Interactive object detection basics

Available with Advanced license.

Available with Image Analyst license.

Interactive object detection is used to find objects of interest from imagery displayed in a map or scene.

Object detection relies on a deep learning model that has been trained to detect specific objects in the displayed view such as windows and doors in buildings in a scene. Detection results are saved to a point feature class with a confidence score, bounding-box dimensions, and the label name as attributes. You can also interactively detect other objects—for example, parked aircraft or airport structures—using a generic model by clicking in the view to detect the result.

You must install Deep Learning Libraries to use object detection.

License:

The interactive object detection tool requires either an ArcGIS Pro Advanced license or the ArcGIS Image Analyst extension.

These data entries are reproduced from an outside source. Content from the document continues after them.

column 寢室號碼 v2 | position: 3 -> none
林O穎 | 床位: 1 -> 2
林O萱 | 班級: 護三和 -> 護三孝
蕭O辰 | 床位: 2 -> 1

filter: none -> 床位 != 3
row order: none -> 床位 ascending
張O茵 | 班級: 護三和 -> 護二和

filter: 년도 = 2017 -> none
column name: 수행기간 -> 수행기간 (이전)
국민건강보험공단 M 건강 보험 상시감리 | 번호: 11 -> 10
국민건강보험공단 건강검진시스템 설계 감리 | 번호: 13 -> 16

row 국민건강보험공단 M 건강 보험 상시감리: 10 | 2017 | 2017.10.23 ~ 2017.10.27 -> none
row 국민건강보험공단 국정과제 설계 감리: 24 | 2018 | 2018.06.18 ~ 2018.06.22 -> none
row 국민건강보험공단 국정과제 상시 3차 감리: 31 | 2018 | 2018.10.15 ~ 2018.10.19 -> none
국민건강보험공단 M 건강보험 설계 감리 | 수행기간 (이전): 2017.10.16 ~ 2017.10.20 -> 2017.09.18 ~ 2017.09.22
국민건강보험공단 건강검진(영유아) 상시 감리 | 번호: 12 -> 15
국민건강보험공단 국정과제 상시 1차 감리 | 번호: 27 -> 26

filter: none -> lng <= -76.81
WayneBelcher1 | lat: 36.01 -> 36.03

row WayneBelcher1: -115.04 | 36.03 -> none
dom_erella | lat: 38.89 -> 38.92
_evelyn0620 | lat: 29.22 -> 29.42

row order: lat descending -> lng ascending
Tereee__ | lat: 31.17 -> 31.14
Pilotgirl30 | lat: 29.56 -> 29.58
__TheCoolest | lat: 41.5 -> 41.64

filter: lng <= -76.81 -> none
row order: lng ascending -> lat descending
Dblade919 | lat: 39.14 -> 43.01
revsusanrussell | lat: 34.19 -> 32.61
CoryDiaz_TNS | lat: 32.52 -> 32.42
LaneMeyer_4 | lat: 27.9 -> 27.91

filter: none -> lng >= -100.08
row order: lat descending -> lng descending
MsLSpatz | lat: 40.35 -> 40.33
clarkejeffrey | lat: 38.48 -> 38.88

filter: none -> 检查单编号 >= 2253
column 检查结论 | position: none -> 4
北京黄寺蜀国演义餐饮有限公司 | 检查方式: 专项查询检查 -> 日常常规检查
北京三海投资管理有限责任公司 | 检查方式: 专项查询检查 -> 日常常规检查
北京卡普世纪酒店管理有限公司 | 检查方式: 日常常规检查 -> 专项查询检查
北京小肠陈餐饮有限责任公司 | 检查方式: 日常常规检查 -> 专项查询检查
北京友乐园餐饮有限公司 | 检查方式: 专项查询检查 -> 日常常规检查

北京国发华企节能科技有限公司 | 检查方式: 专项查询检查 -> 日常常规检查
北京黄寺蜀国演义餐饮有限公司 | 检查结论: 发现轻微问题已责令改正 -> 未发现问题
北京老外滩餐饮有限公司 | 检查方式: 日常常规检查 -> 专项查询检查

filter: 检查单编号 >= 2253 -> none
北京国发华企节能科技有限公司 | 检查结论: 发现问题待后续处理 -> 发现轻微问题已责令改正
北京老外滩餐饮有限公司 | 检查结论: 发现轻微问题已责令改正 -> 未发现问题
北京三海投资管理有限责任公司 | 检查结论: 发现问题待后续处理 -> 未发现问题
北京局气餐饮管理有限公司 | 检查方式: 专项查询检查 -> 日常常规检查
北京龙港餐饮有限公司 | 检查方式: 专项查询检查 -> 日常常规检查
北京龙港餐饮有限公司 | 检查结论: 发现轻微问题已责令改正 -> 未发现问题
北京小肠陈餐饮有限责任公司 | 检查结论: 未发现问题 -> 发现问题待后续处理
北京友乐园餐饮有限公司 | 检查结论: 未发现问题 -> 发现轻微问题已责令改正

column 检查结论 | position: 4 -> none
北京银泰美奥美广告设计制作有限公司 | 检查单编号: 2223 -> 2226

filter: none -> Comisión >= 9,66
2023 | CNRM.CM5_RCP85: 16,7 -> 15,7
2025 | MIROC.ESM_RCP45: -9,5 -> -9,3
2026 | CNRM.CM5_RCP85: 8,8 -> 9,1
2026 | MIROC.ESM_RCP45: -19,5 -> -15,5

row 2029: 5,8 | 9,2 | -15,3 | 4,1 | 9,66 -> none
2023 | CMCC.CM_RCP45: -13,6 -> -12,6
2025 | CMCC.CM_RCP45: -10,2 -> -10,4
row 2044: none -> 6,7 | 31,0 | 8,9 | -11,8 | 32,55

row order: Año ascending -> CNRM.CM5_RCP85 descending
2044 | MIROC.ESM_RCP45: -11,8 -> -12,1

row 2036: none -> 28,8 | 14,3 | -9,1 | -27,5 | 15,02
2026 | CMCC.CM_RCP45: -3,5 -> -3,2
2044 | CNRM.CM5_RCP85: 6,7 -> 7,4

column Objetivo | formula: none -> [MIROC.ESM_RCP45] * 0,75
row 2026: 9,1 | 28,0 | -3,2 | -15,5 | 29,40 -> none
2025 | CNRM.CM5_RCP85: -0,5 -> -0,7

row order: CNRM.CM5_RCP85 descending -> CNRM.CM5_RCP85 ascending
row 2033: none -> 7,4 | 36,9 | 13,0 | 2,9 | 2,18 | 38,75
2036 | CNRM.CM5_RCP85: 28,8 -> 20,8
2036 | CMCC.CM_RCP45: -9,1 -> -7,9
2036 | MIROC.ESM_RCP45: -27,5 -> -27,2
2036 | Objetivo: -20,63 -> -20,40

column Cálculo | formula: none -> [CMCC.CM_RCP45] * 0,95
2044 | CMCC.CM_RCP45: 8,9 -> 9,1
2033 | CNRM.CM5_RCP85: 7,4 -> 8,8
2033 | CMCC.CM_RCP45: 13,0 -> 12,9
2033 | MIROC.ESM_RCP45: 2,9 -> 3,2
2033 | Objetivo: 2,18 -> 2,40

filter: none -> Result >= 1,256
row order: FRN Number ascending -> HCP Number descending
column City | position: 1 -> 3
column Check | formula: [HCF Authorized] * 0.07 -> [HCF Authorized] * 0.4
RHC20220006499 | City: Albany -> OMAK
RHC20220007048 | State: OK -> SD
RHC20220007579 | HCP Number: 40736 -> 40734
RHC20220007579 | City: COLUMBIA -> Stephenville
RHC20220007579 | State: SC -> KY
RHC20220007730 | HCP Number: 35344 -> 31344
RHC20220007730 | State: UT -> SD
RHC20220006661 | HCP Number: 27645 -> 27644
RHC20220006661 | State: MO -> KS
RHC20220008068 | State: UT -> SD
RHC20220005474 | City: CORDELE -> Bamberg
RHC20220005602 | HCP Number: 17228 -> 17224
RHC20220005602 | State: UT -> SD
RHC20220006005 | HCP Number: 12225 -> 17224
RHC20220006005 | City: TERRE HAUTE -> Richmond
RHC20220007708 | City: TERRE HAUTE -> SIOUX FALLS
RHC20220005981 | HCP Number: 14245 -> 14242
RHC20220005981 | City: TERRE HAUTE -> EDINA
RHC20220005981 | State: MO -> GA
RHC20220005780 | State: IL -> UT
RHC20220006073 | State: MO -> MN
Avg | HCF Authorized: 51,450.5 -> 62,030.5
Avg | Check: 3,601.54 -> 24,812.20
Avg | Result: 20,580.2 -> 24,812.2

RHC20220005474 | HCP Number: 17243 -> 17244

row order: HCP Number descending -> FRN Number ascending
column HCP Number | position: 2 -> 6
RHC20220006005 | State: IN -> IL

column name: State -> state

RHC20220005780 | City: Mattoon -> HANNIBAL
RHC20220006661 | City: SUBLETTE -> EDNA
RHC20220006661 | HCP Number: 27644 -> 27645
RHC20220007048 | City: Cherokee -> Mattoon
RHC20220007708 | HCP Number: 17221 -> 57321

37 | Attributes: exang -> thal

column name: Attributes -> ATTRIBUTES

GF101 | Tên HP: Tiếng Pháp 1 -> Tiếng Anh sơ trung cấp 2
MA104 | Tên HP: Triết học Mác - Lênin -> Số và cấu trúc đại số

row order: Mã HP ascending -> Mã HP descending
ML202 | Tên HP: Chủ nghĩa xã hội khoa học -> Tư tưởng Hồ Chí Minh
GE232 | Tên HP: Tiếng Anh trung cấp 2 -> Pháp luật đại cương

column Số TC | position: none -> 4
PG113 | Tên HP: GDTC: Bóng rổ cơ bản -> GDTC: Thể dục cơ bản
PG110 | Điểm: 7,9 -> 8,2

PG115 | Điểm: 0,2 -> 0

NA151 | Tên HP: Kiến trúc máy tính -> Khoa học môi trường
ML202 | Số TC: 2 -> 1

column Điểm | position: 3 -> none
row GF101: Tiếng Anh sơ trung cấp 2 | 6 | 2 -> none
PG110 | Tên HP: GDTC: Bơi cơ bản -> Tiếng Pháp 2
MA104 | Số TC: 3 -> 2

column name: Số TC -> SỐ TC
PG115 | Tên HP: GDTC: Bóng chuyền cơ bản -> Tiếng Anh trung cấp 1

The Object Detection tool Interactive Detection is on the Exploratory 3D Analysis drop-down menu in the Workflows group on the Analysis tab. After selecting the Object Detection tool, the Exploratory Analysis pane appears.

Use the Exploratory Analysis pane to modify the object detection parameters and set which camera method to use for detection results. The first time the tool is run, the model used is the Esri Windows and Doors. The model is loaded and the detections are calculated. Additional runs do not require reloading the model and will take less time. If you change the model selection, the new model must be loaded again. The Generic Object model does not require a model to be downloaded.

The images below illustrate the object detection result returned with the symbology options available: a box symbology or a location center point X symbol.

Interactive object detection using box symbology

Interactive object detection using location point symbology

Detect objects in a 3D view

The Object Detection tool can work with any supported model that is trained to detect particular objects. It comes with a provided model specific to detecting windows and doors, as well as a generic model for detecting other object interactively.

The Esri Windows and Doors deep learning model detects windows and doors as point features. The object detection parameters for using the Esri Windows and Doors model are described in the following table:

OptionDescription

Model

The deep learning package (.dlpk) to use for detecting objects. The model types supported include FasterRCNN, YOLOv3, Single Shot Detector (SSD), and RetinaNet.

Expand the Model input drop-down arrow and click Download Model to access the pretrained Esri Windows and Doors model. Optionally, click Browse to choose a local deep learning package or download one from ArcGIS Online.

Classes

The list of real-world objects to detect. This list is populated from the .dlpk file. The default is set to All, but you can specifically set it to either only windows or only doors.

Minimum Confidence Level

The minimum detection score a detection must meet. Detections with scores lower than this confidence level are discarded. The default value is 0.5.

Maximum Overlap Threshold

The intersection over union threshold with other detections. If detection results overlap, the one with the highest score is considered a true positive. The default value is 0.

Process using GPU

Use the graphics processing unit (GPU) processing power instead of the computer processing unit (CPU) processing power. This is recommended if you have a graphics card with at least 8 Gb of dedicated GPU memory.

Feature layer

The name of the output feature layer.

  • If the layer does not exist, a feature class is created in the project's default geodatabase and added to the current map or scene.
  • If the layer is already in the map or scene and has the required schema, newly detected objects are appended to the existing feature class.
  • If you rerun the tool when the layer is not in the current map or scene, a new uniquely named feature class is created in the default geodatabase and added to the map or scene.

Description

The description to be included in the attribute table. Multiple detection results can be saved to the same feature layer and a description can be used to differentiate between these multiple detections.

Symbology

Set the returned shape of the output feature layer using the default color of electron gold. The following are the symbology choices:

  • Location Point—An X marking the centerpoint of the feature. This is the default.
  • Vertical Bounding Box (3D only)—A vertical semi-transparent filled bounding box. Use the vertical bounding box symbology in scenes for deep-learning models that detect vertical objects, such as windows and doors.
  • Horizontal Bounding Box (3D only)—A horizontal semi-transparent filled bounding box. Use the horizontal bounding box symbology in scenes for deep-learning models that detect horizontal objects, such as swimming pools.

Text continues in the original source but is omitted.